__Action item__:
Restate every entry verbatim; drop the pictures.

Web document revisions
*-*-*

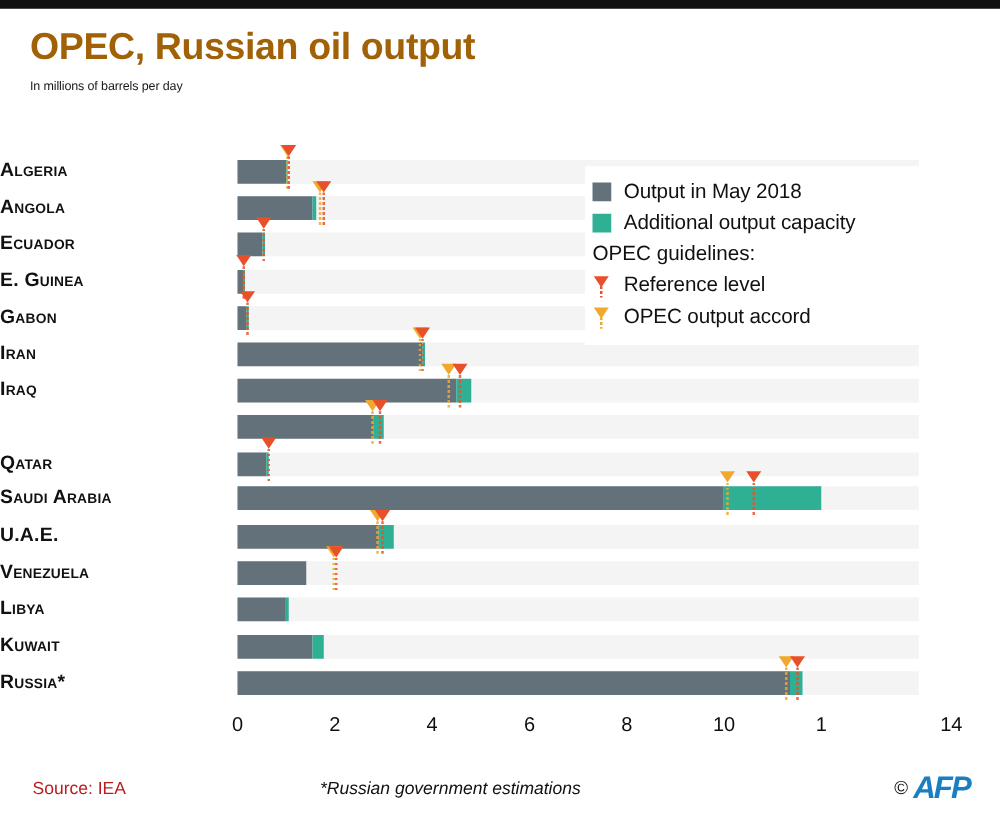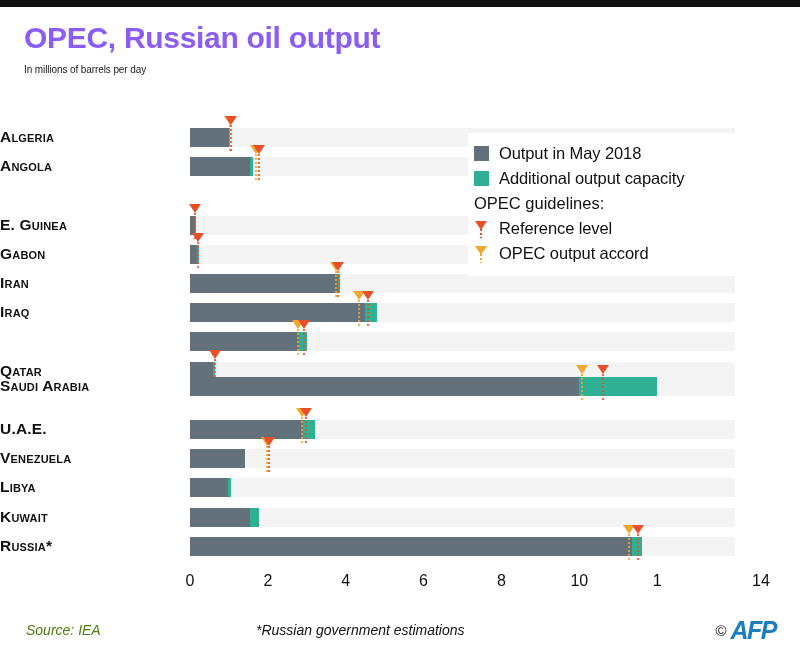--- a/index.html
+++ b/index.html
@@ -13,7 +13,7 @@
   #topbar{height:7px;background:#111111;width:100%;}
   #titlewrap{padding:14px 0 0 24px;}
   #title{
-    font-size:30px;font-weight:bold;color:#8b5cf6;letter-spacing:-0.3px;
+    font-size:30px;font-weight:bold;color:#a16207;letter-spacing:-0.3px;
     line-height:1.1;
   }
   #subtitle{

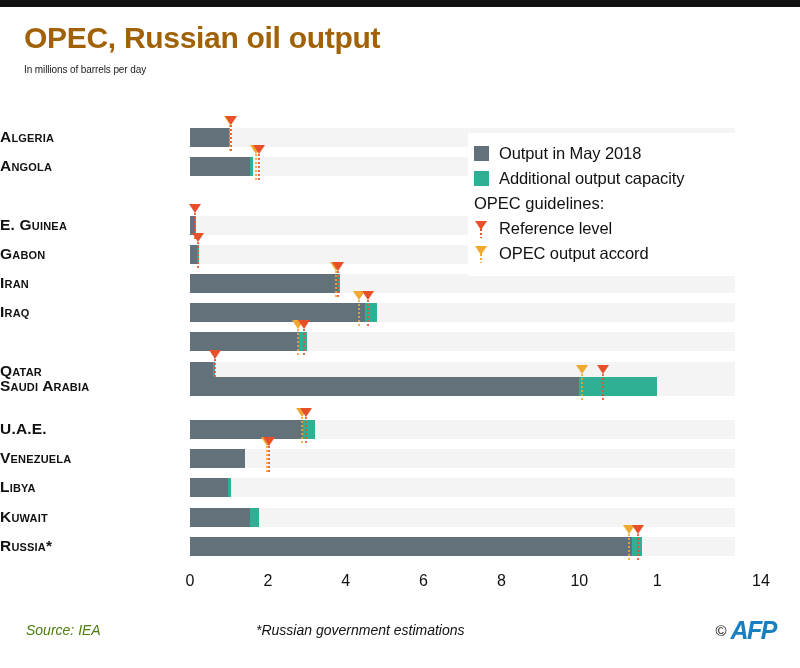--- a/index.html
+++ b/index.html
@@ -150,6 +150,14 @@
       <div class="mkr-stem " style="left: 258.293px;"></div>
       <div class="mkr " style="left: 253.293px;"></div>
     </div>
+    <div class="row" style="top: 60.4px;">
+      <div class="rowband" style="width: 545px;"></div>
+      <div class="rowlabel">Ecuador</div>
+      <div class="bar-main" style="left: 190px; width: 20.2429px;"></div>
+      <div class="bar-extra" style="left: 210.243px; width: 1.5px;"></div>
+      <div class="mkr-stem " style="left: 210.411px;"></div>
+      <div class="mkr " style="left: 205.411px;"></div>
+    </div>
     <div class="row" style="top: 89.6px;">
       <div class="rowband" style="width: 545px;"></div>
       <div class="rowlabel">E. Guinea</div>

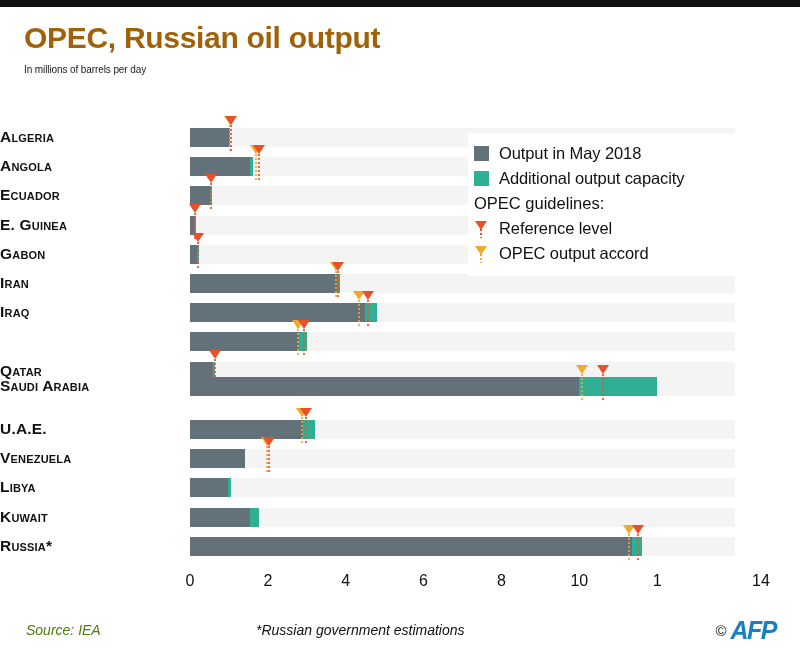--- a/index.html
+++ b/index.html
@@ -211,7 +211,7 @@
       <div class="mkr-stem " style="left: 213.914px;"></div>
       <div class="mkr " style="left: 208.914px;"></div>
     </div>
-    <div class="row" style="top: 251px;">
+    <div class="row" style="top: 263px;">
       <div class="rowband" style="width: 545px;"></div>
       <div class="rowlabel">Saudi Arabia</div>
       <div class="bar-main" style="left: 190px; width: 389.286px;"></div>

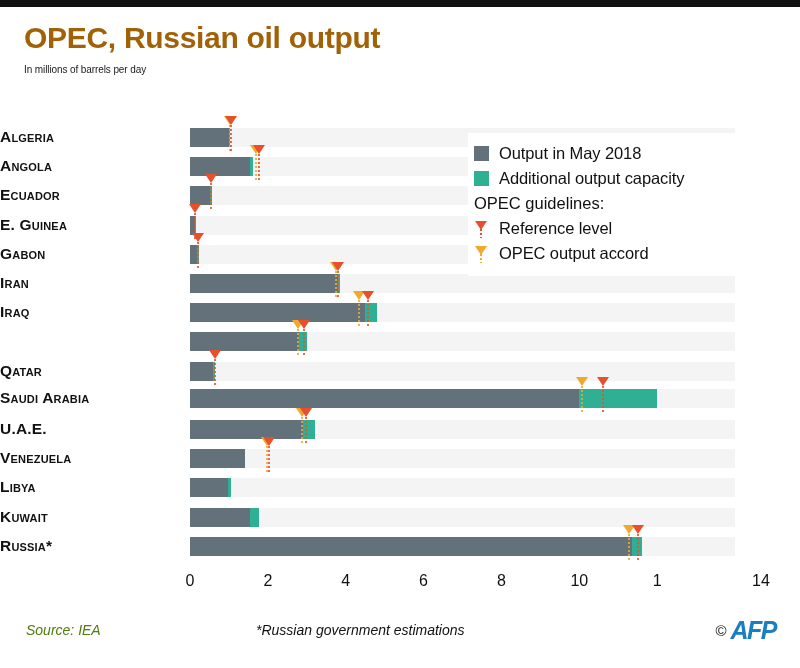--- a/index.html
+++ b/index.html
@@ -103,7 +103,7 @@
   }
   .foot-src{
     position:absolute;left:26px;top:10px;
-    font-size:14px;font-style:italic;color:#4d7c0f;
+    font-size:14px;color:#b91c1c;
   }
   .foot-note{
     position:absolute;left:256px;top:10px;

*-*-*

__Output of the task__:
--- a/index.html
+++ b/index.html
@@ -13,7 +13,7 @@
   #topbar{height:7px;background:#111111;width:100%;}
   #titlewrap{padding:14px 0 0 24px;}
   #title{
-    font-size:30px;font-weight:bold;color:#8b5cf6;letter-spacing:-0.3px;
+    font-size:30px;font-weight:bold;color:#a16207;letter-spacing:-0.3px;
     line-height:1.1;
   }
   #subtitle{

--- a/index.html
+++ b/index.html
@@ -150,6 +150,14 @@
       <div class="mkr-stem " style="left: 258.293px;"></div>
       <div class="mkr " style="left: 253.293px;"></div>
     </div>
+    <div class="row" style="top: 60.4px;">
+      <div class="rowband" style="width: 545px;"></div>
+      <div class="rowlabel">Ecuador</div>
+      <div class="bar-main" style="left: 190px; width: 20.2429px;"></div>
+      <div class="bar-extra" style="left: 210.243px; width: 1.5px;"></div>
+      <div class="mkr-stem " style="left: 210.411px;"></div>
+      <div class="mkr " style="left: 205.411px;"></div>
+    </div>
     <div class="row" style="top: 89.6px;">
       <div class="rowband" style="width: 545px;"></div>
       <div class="rowlabel">E. Guinea</div>

--- a/index.html
+++ b/index.html
@@ -211,7 +211,7 @@
       <div class="mkr-stem " style="left: 213.914px;"></div>
       <div class="mkr " style="left: 208.914px;"></div>
     </div>
-    <div class="row" style="top: 251px;">
+    <div class="row" style="top: 263px;">
       <div class="rowband" style="width: 545px;"></div>
       <div class="rowlabel">Saudi Arabia</div>
       <div class="bar-main" style="left: 190px; width: 389.286px;"></div>

--- a/index.html
+++ b/index.html
@@ -103,7 +103,7 @@
   }
   .foot-src{
     position:absolute;left:26px;top:10px;
-    font-size:14px;font-style:italic;color:#4d7c0f;
+    font-size:14px;color:#b91c1c;
   }
   .foot-note{
     position:absolute;left:256px;top:10px;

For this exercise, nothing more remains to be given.